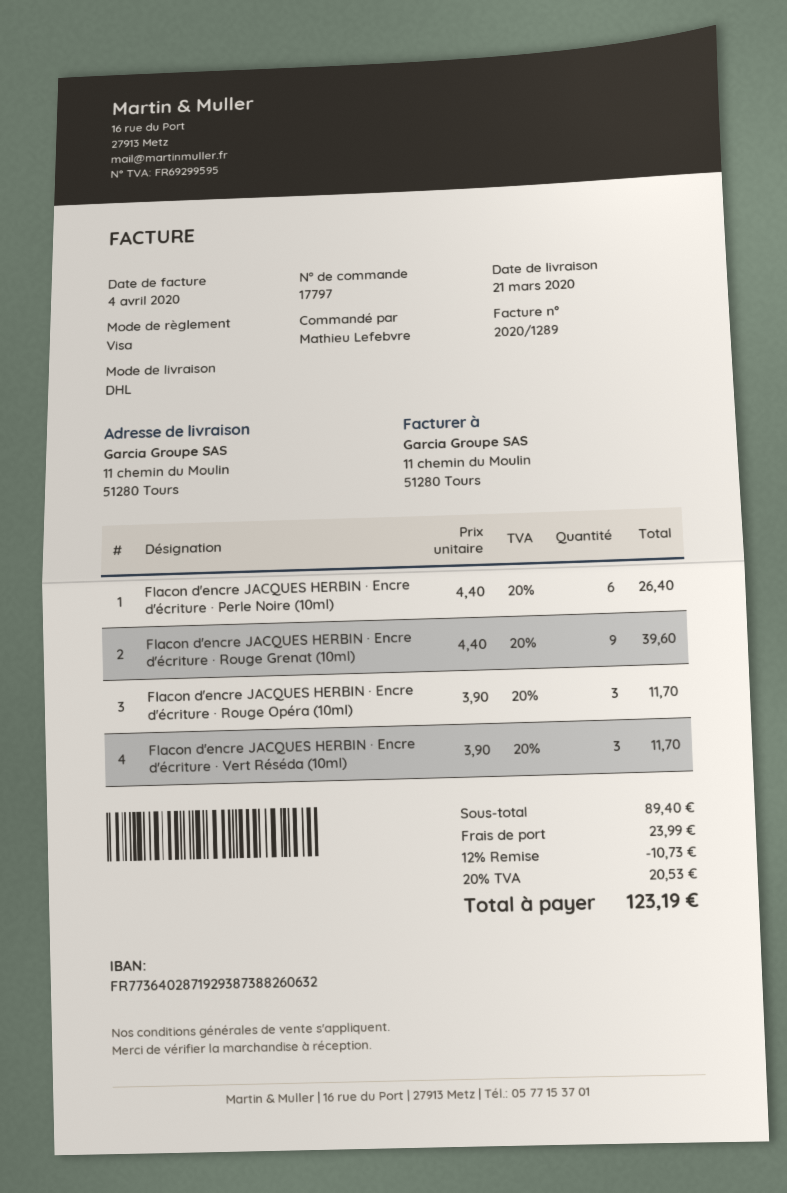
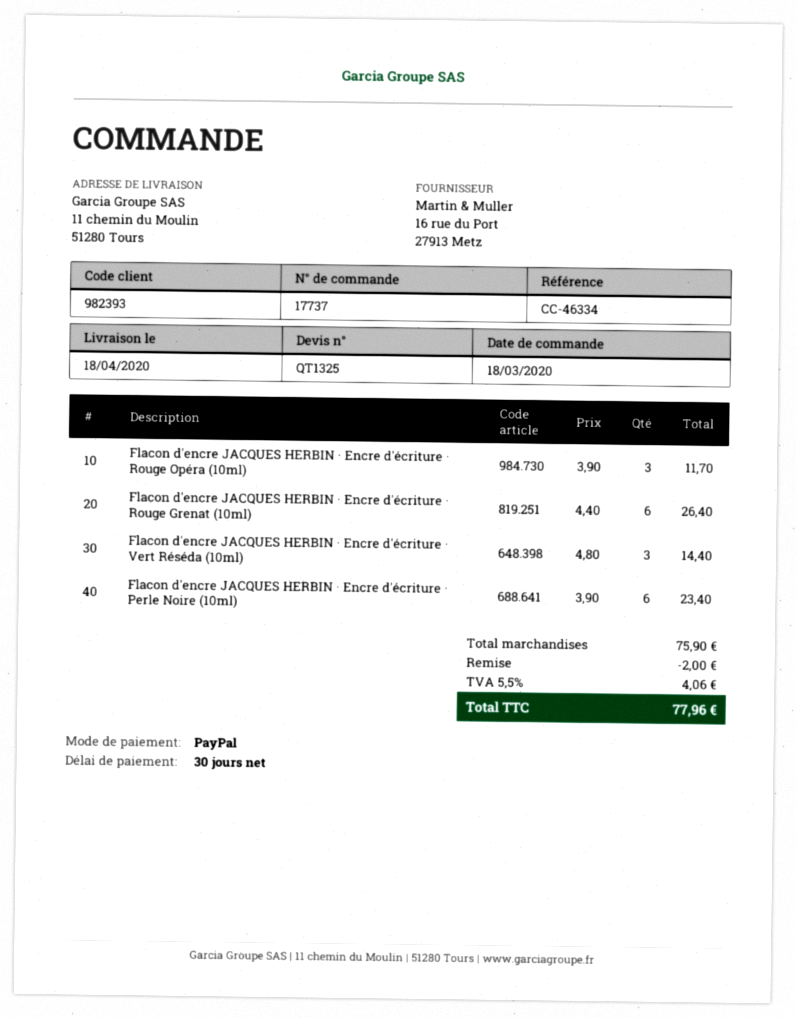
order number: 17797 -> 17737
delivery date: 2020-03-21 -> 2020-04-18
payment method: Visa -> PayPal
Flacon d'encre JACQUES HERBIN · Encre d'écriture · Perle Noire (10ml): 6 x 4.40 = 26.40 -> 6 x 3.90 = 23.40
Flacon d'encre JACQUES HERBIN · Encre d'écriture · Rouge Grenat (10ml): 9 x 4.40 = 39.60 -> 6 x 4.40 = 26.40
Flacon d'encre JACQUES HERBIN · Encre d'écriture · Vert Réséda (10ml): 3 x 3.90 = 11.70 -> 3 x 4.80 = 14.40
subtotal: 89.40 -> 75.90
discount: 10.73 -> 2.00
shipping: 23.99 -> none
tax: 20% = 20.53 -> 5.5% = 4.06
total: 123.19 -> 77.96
--
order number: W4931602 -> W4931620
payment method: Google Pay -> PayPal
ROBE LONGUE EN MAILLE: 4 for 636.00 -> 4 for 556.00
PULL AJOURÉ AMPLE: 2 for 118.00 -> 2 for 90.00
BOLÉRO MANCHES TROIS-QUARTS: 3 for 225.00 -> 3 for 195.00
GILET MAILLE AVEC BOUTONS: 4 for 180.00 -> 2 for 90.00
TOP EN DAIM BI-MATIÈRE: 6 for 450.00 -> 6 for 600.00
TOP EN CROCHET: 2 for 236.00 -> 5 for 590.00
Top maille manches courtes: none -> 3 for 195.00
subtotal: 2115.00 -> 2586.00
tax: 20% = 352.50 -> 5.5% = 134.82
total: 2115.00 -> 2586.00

Directions for this task: Begin with the line above that has "order number: 17797 -> 17737" and continue through the line that has "total: 123.19 -> 77.96", setting each one down exactly. Stop there.

Response:
order number: 17797 -> 17737
delivery date: 2020-03-21 -> 2020-04-18
payment method: Visa -> PayPal
Flacon d'encre JACQUES HERBIN · Encre d'écriture · Perle Noire (10ml): 6 x 4.40 = 26.40 -> 6 x 3.90 = 23.40
Flacon d'encre JACQUES HERBIN · Encre d'écriture · Rouge Grenat (10ml): 9 x 4.40 = 39.60 -> 6 x 4.40 = 26.40
Flacon d'encre JACQUES HERBIN · Encre d'écriture · Vert Réséda (10ml): 3 x 3.90 = 11.70 -> 3 x 4.80 = 14.40
subtotal: 89.40 -> 75.90
discount: 10.73 -> 2.00
shipping: 23.99 -> none
tax: 20% = 20.53 -> 5.5% = 4.06
total: 123.19 -> 77.96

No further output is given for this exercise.